I once knew this guy named Remmy. Remmy could spot a police car from far away he said just by their headlights. "You see that car?" He would ask pointing an index finger waaaay off into the distance. "No, not that car. The one behind those cars, past the car dealership, past the sand lot, and the Arby's four lights past that. Do you see it? That's a cop car." And as certain as at least four people had their wallets stolen in Vegas over Memorial weekend, by god it was indeed a cop car, every time. How did he do it? "Can you tell airplanes apart when they're up there?" I asked Remmy pointing at the sky. "No." He replied looking at me like I was crazy. "What about guns? Could you hit a target from a half mile away?" But again Remmy simply looked at me like I was crazy. I just couldn't understand why or how someone would have such remarkable visual skill but decisively only use it for the one thing. One practically useless thing. Perhaps I was just jealous of his vision. 

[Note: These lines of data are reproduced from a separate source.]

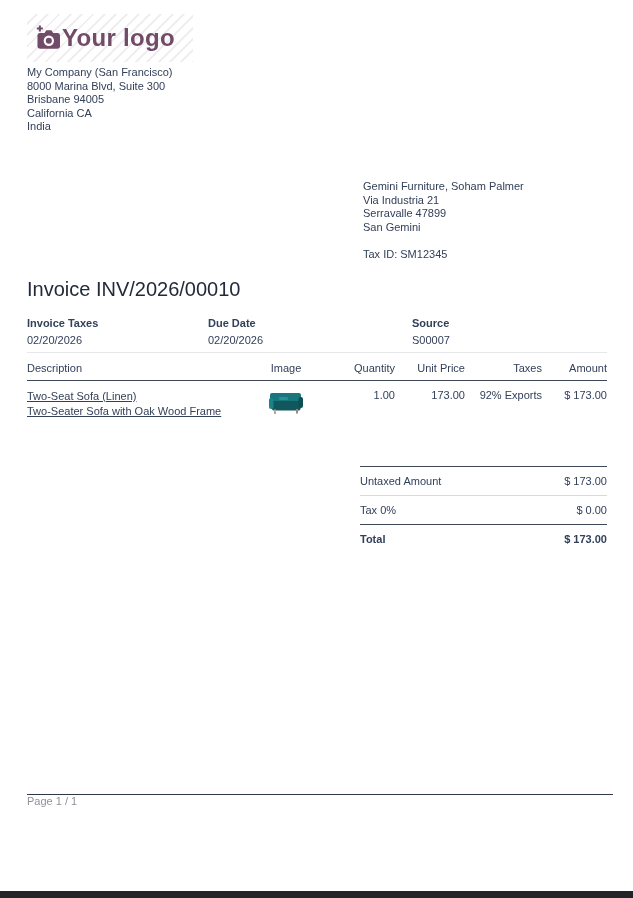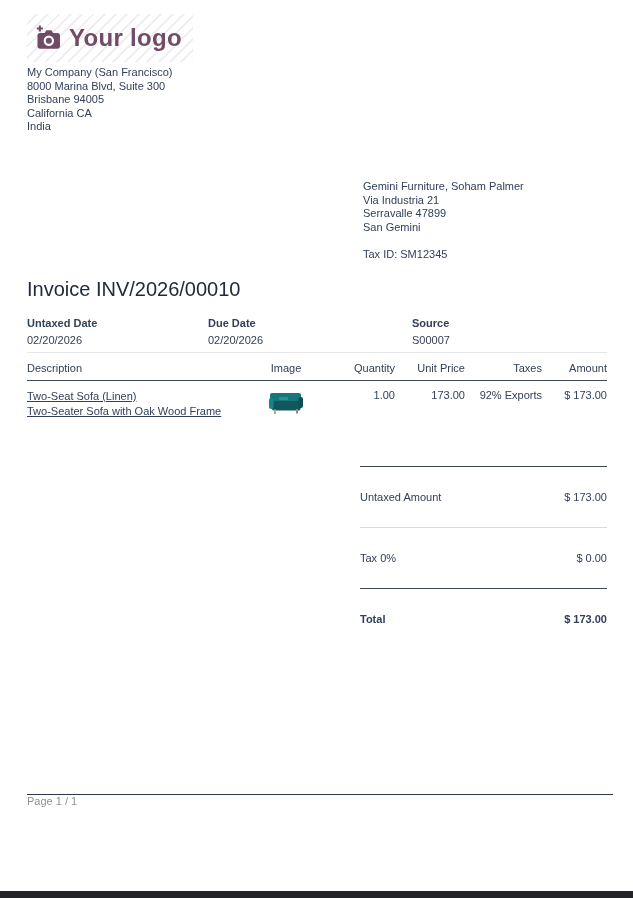--- a/index.html
+++ b/index.html
@@ -17,21 +17,21 @@
     overflow: hidden;
   }
 
   
   .logo-wrap {
     position: absolute;
     left: 27px; top: 14px;
     width: 166px; height: 48px;
     display: flex;
     align-items: center;
-    gap: 7px;
+    gap: 0;
     padding-left: 8px;
     background: repeating-linear-gradient(135deg, #ffffff 0px, #ffffff 6px, #f1eef1 6px, #f1eef1 8px);
   }
   .logo-text {
     font-size: 24px;
     font-weight: bold;
     color: #714B67;
     letter-spacing: 0.3px;
     white-space: nowrap;
   }
@@ -101,21 +101,21 @@
   
   .totals {
     position: absolute;
     left: 360px; top: 466px;
     width: 247px;
     font-size: 11px;
   }
   .totals-row {
     display: flex;
     justify-content: space-between;
-    padding: 24px 0;
+    padding: 8px 0;
     align-items: flex-end;
   }
   .totals-row.first { border-top: 1.6px solid #3D4757; }
   .totals-row.mid   { border-top: 1px solid #d7d9dc; }
   .totals-row.grand { border-top: 1.6px solid #3D4757; font-weight: bold; }
 
   
   .footer {
     position: absolute;
     left: 27px; right: 20px; top: 794px;
@@ -163,21 +163,21 @@
     <div>Gemini Furniture, Soham Palmer</div>
     <div>Via Industria 21</div>
     <div>Serravalle 47899</div>
     <div>San Gemini</div>
     <div class="tax-id-line">Tax ID: SM12345</div>
   </div>
 
   <div class="doc-title">Invoice INV/2026/00010</div>
 
   <div class="info-field f0">
-    <div class="lbl">Untaxed Date</div>
+    <div class="lbl">Invoice Taxes</div>
     <div>02/20/2026</div>
   </div>
   <div class="info-field f1">
     <div class="lbl">Due Date</div>
     <div>02/20/2026</div>
   </div>
   <div class="info-field f2">
     <div class="lbl">Source</div>
     <div>S00007</div>
   </div>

When I draw I use a lens to gage my process. When time permits I draw for hours on end. Yesterday I put in ten glorious hours and it can be like driving on a freeway at night not realizing you're going 95 MPH, when you think you're going 60 MPH, but it feels like you're only going 30. Ten hours later things get drawn I didn't mean to draw. Sometimes it works. Sometimes it doesn't. I hear certain movie directors say they never look at the small screen on their cameras when they direct, they only focus on the scene. I have to look at the small screen from time to time. Back in the day, when I used to paint, before cell phones, I'd shoot my paintings with a Polaroid just to see my work in process through different eyes. Circa 1992 Los Angeles art galleries made artists shoot their works and transfer all the images onto tiny square slides. We'd bring in our slides, and the show coordinators, gallery owners, would look at them on a brightly lit backboard through shot glass magnifiers. Much in the same way fashion shows pick their models, and how photographers build their portfolios, with brightly lit backboards and tiny square slides. They want to see your works on small screen. Perception. Everywhere else around the word just bring in your drawings into the gallery, that's what portfolios are for, but nope, not Los Angeles, SLIDES or they wouldn't even consider looking at your work. Now, you have the Internet. 

The most maddening thing for me personally is photographing my finished drawings for submissions. I don't care how expensive your camera is, there's only one way to see art properly and that's in person. Once show coordinators become familiar with your work you don't have to jump through so many hoops. Thankfully by then you can just email pictures so they get an idea of what you want to display. 

Pricing. I've heard all the jokes, made a few myself, about how some artists arrived at the outrageous pricing of their work. My sailboat drawing will be priced at $600 if I sell it myself. More, much more if I go through a gallery, of course. Why? Sure you're only buying the milk, but the cows have to be fed too. Did I just compare gallery owners to cows? Oops. 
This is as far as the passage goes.